*** Data extract Section Begins ***

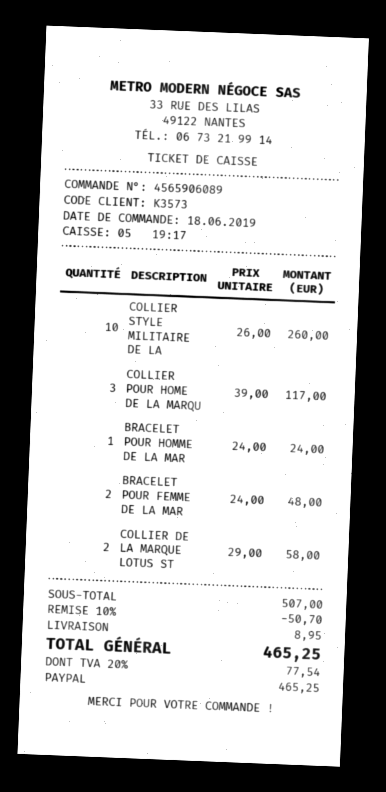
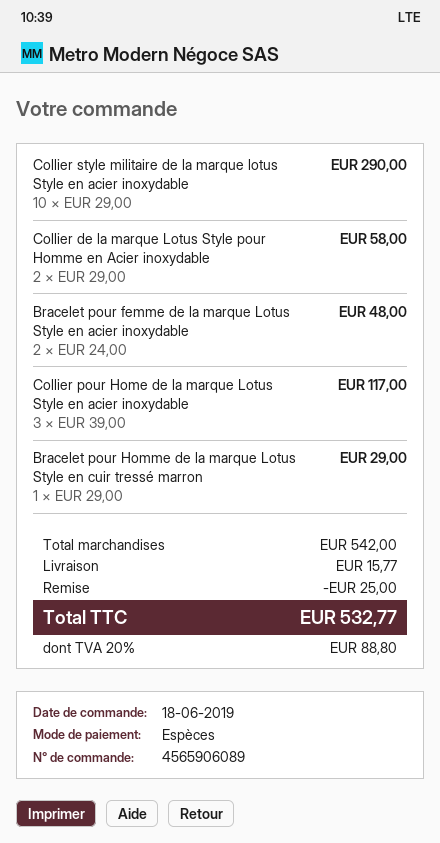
payment method: PayPal -> cash
COLLIER STYLE MILITAIRE DE LA: 10 x 26.00 = 260.00 -> 10 x 29.00 = 290.00
BRACELET POUR HOMME DE LA MAR: 1 x 24.00 = 24.00 -> 1 x 29.00 = 29.00
subtotal: 507.00 -> 542.00
discount: 50.70 -> 25.00
shipping: 8.95 -> 15.77
tax: 20% = 77.54 -> 20% = 88.80
total: 465.25 -> 532.77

*** Data extract Section Ends ***

Task instructions: All of the data must be set down exactly, with no pictures included.

Answer section:
payment method: PayPal -> cash
COLLIER STYLE MILITAIRE DE LA: 10 x 26.00 = 260.00 -> 10 x 29.00 = 290.00
BRACELET POUR HOMME DE LA MAR: 1 x 24.00 = 24.00 -> 1 x 29.00 = 29.00
subtotal: 507.00 -> 542.00
discount: 50.70 -> 25.00
shipping: 8.95 -> 15.77
tax: 20% = 77.54 -> 20% = 88.80
total: 465.25 -> 532.77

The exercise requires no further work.